Возможно, М. К. знал подробности, но, не желая расстраивать жену, не стал сообщать, по какой причине ее работа «забуксовала». Дело, судя по всему, не слишком продвинулось и в первой половине 1936 г. А арест Ю. Г. Оксмана в ноябре 1936 г. и смена пушкинодомского руководства окончательно перечеркнули возможность публикации.
Экземпляр указателя, оставшийся у Л. В., погиб во время блокады. Судьба другого экземпляра, переданного в Пушкинский Дом, загадочна. После 1945 г. и Л. В, и М. К. неоднократно предпринимали попытки обнаружить хотя бы его следы, но тщетно. Рукопись исчезла.
А с 1957 г., когда стал выходить библиографический указатель «Литературно-художественные альманахи и сборники», составленный О. Д. Голубевой и Н. П. Рогожиным, Л. В. вообще потеряла интерес к своей давней работе. Описанный ею период 1918–1934 гг. представлен в 3‑м и 4‑м томах этого указателя, однако альманахи и сборники, которые исследовала Лидия Брун (во всяком случае, те, что упоминаются в ее переписке с М. К.) в 3‑м томе, охватывающем 1918–1927 гг., отсутствуют.
Убедившись в том, что Л. В. Брун – опытный и ответственный библиограф, М. К. начинает привлекать ее к своим научным работам. Первой из них была «Библиография Восточно-Сибирского края» за послереволюционный период. За эту работу М. К. принимается весной 1931 г. по договоренности с Восточно-Сибирским краевым отделением ГИЗа. В июле 1931 г. был подписан издательский договор, а в конце 1931‑го и первую половину 1932 г. оба трудятся над составлением «Библиографии».
Работа готовилась совместно и должна была появиться за двумя фамилиями.

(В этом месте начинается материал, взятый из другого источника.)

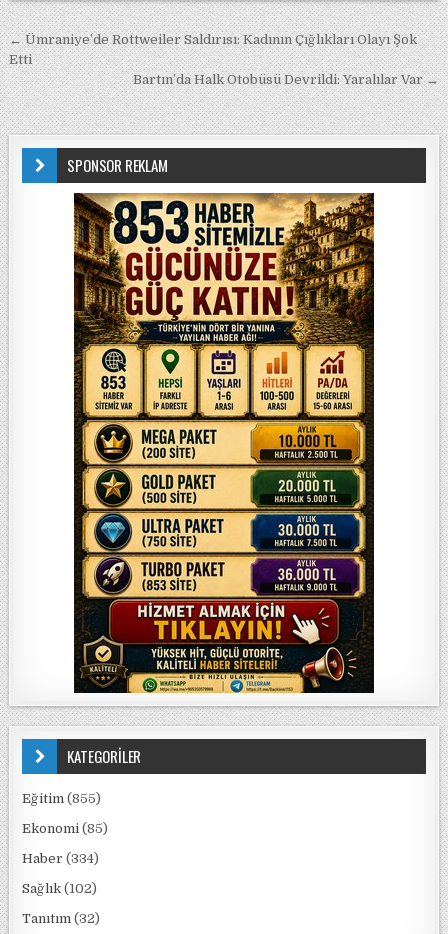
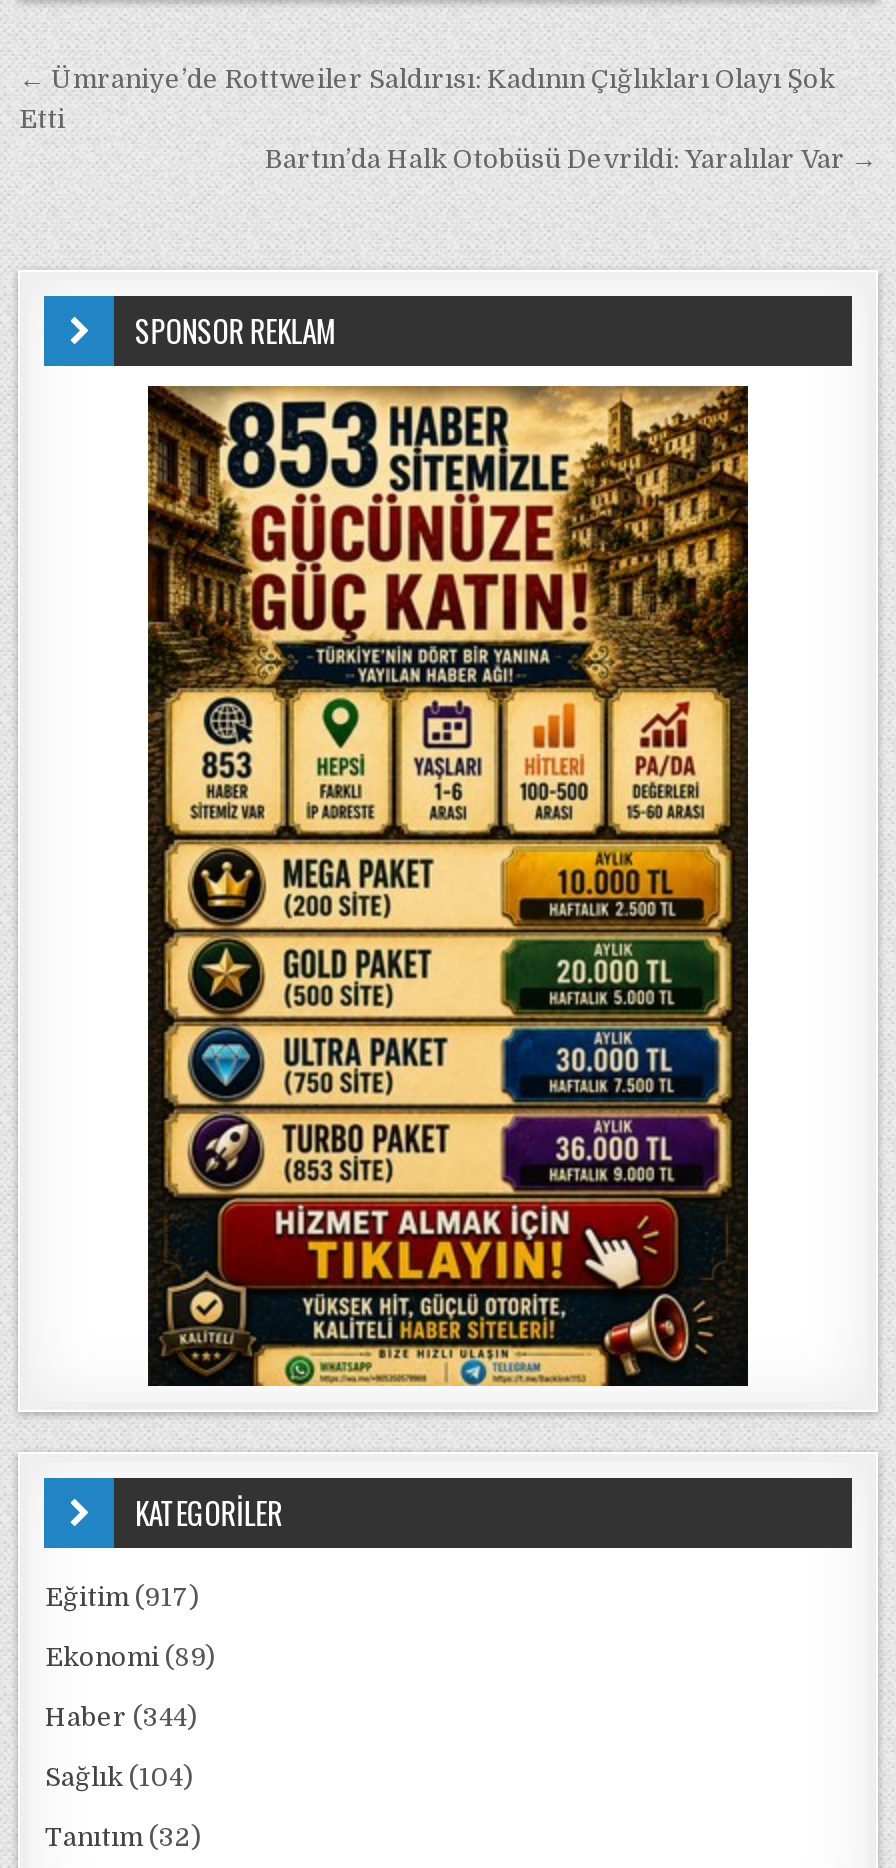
- Eğitim (855)
+ Eğitim (917)

- Ekonomi (85)
+ Ekonomi (89)

- Haber (334)
+ Haber (344)

- Sağlık (102)
+ Sağlık (104)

При этом, нетрудно предположить, М. К. решал вопросы, связанные с распределением материала и принципами его подачи, а Л. В. отвечала за просмотр отдельных изданий, оформление карточек, а также – техническую часть (перепечатка на пишущей машинке, сверка и т. п.). Весной 1932 г. работа застопорилась. 5 марта 1932 г. в письме к М. П. Алексееву М. К. рассказывал:
У меня большое огорчение, Лидия Владимировна Брун заболела скарлатиной. Одно время было очень тревожно – теперь опасность миновала. Это, конечно, отражается на нашей библиографической работе, которая была почти уже закончена, а теперь придется выжидать выздоровления, конца карантинного периода и проч. Сообщите об этом Губанову204 – которому вскоре я и сам напишу.
Работа была отправлена в Иркутск в начале июля 1932 г. «Завтра или послезавтра отправится в Иркутск в ОГИЗ – opus: Вост<очно>-Сиб<ирск>ий край. Библ<иографические> материалы. 1918–1931 и т. д.», – сообщал М. К. 7 июля в Иркутск М. П. Алексееву, добавляя при этом:
Ради своей книги205 Вы, вероятно, встречаетесь с Губановым и два раза в день бываете в типографии. Так вот, милый, прибавьте себе еще на 5 минут для каждого случая заботы:
1) Сообщите, какое впечатление произвела работа в ОГИЗе.
2) Поконсультируйте Губанова насчет внешности и постарайтесь (поскольку это будет от Вас зависеть), чтоб книжке была дана «изячная» внешность.
3) Воздействуйте на Губанова, чтоб он, не задерживая, переслал гонорар нам. Об этом ему, вероятно, придется несколько раз напоминать.
Когда будете в типографии, поглядывайте иногда и на всю книжоночку, чтоб ее там не очень обижали без авторского-то надзору. Вот и все.
Видно, что М. К. придавал этой совместной работе особое значение и хотел видеть ее изящно оформленной. Не получая в течение нескольких месяцев из Иркутска сведений от издательства, он озабоченно спрашивает Л. В. (письмо от 13 сентября 1932 г. из Кисловодска):
Получили ли Вы какие-нибудь известия о нашей рукописи? Это уже начинает меня тревожить, – и не на шутку. Ведь наша «копия» далеко не совершенна, и потребуется немало времени, чтобы привести все в порядок. Ваших известий по этому поводу жду с нетерпением (87–27; 13).